A key example of this issue has already been raised. Motherhood detracts from full citizenship by placing demands (to the family, not direct civic participation) on women who become mothers. The impositions of motherhood exclude women from full citizenship, especially if they aren’t given complete authority and autonomy to decide if they will become (or remain?) mothers. Inclusive citizenship would demand a reprioritization to increase the enfranchisement of women as a class in order to correct for this imposition, not to mention their beliefs about structural patriarchy, exclusion from power due to sexism, and having to cope with misogyny. Similar impediments to full inclusive citizenship are believed to be imposed upon racial minorities, sexual minorities, and all other forms of “minoritized” groups by the structural power dynamics Woke Marxism exists to “critique.” Inclusive citizenship answers this alleged challenge by offering privileges to “historically marginalized” groups, particularly Leftist activists among them, and suppressing others, especially conservatives.

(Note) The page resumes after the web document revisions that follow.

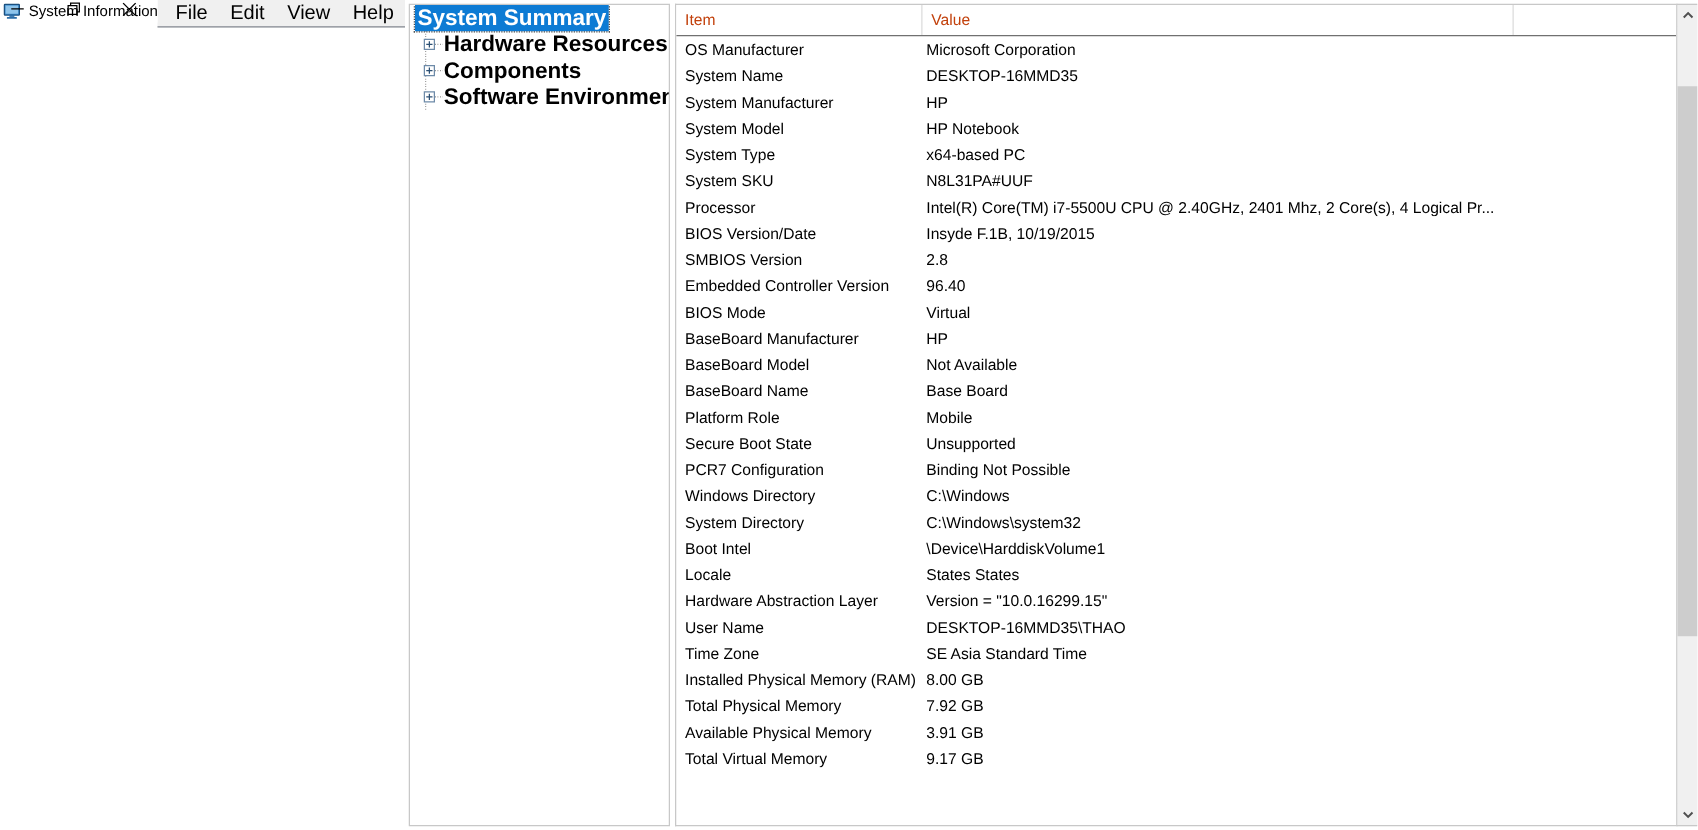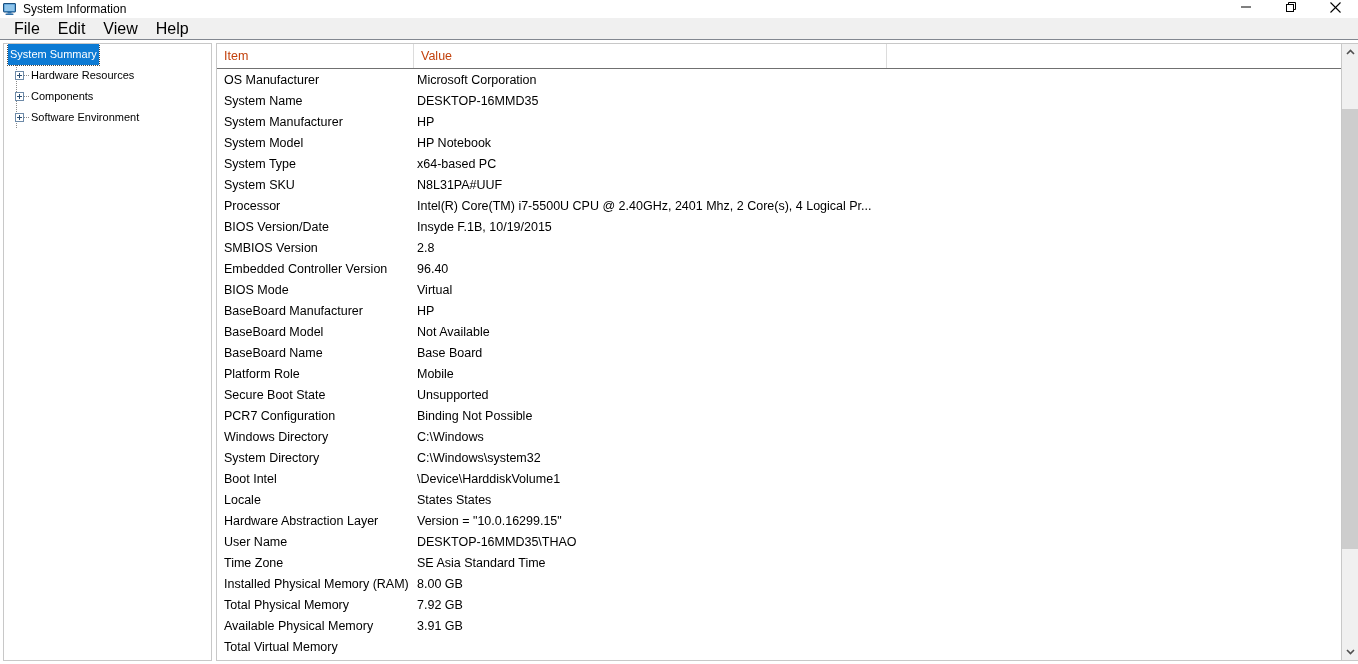--- a/index.html
+++ b/index.html
@@ -18,7 +18,7 @@
     height: 664px;
     background: #ffffff;
     display: flex;
-    flex-direction: column;
+    flex-direction: row;
   }
 
   

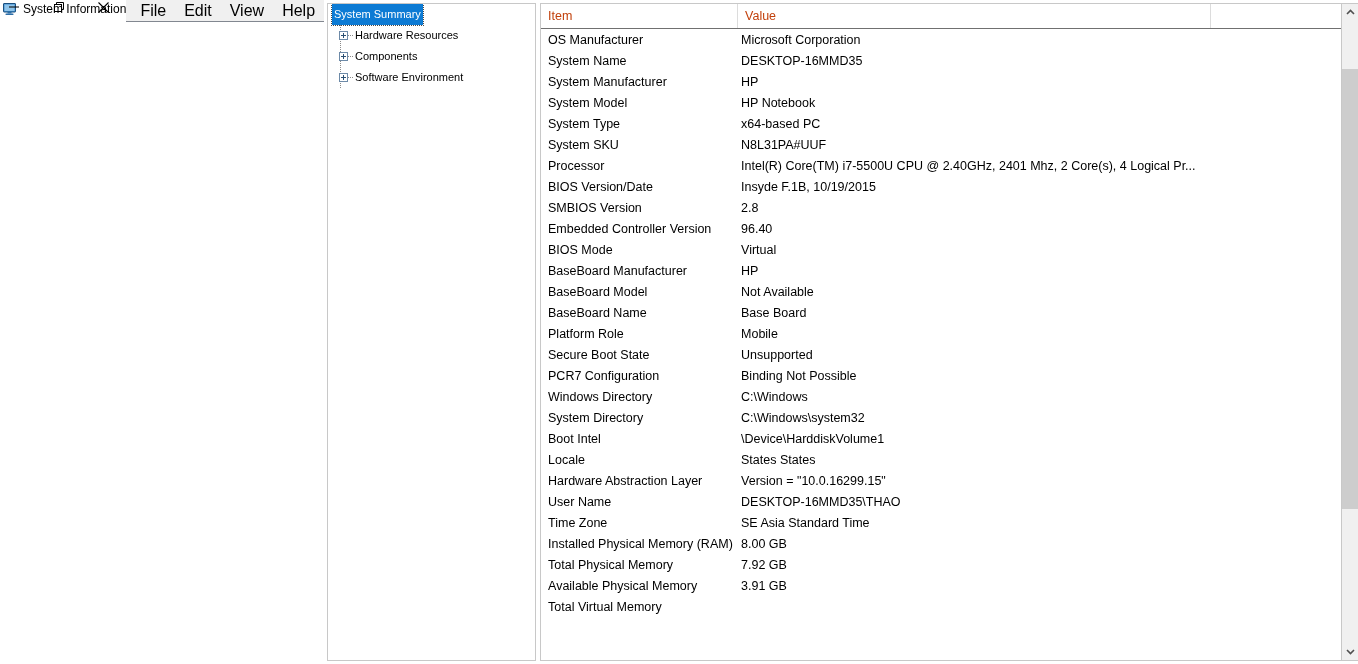--- a/index.html
+++ b/index.html
@@ -100,10 +100,11 @@
     height: 21px;
     display: flex;
     align-items: flex-end;
-    font-size: 11px;
+    font-size: 18px;
     color: #000000;
     white-space: nowrap;
     position: relative;
+    font-weight: bold;
   }
   .tree-row.root { padding-left: 4px; }
   .tree-row.child { padding-left: 4px; }

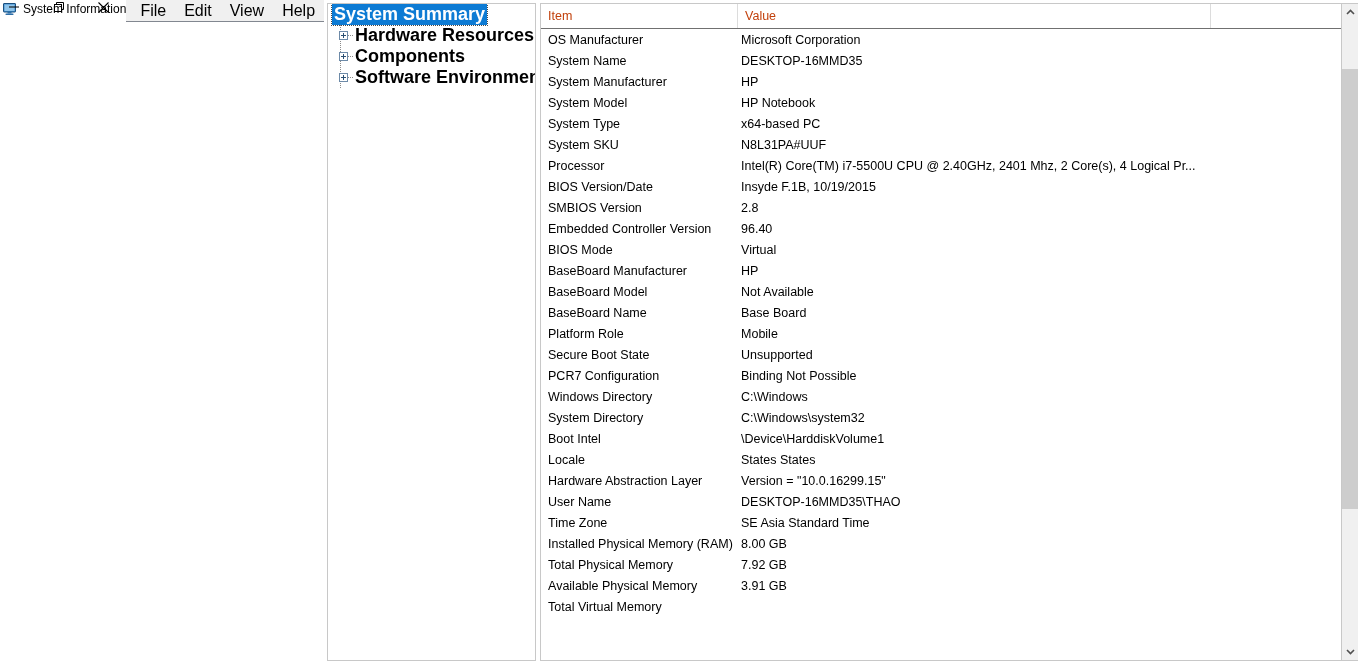--- a/index.html
+++ b/index.html
@@ -454,6 +454,7 @@
           </div>
           <div class="row">
             <div class="cell-item">Total Virtual Memory</div>
+            <div class="cell-value">9.17 GB</div>
           </div>
         </div>
     </div>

By redefining citizenship, though, Leftist activists can successfully subvert society entirely by rewriting its so-called social contract: the agreement between the State and its citizens that holds society together. Citizenship, as a concept, writes the terms of the social contract. By replacing citizenship with “inclusive citizenship,” Leftists create a social contract that inherently advantages Leftism while intentionally disadvantaging everyone that opposes Leftism. This, in turn, creates the Socialist Democracy Lenin insisted would pave the way to Communism, at which point true inclusion will finally arrive—and we will finally have Social Justice.

In closing, it’s worth noting that Klaus Schwab, executive chairman of the World Economic Forum, wrote in his 2022 book The Great Narrative for a Better Future: The Great Reset, Book 2, that his explicit goal is to rewrite the social contracts of societies around the globe. What they should change to, he writes, would favor sustainability and inclusivity as primary values, and the purpose of the “Great Narrative” is to foster this fundamental change in values at all levels of society in every society at once so that they can better cooperate on solving what he calls existential global challenges. Inclusive citizenship, in other words, will give way to global citizenship, which will have to be inclusive and redistributive by definition. Never mind, I suppose, that this has always been the stated aim of Marxist Communism from Karl Marx’s earliest writings. Never mind, indeed.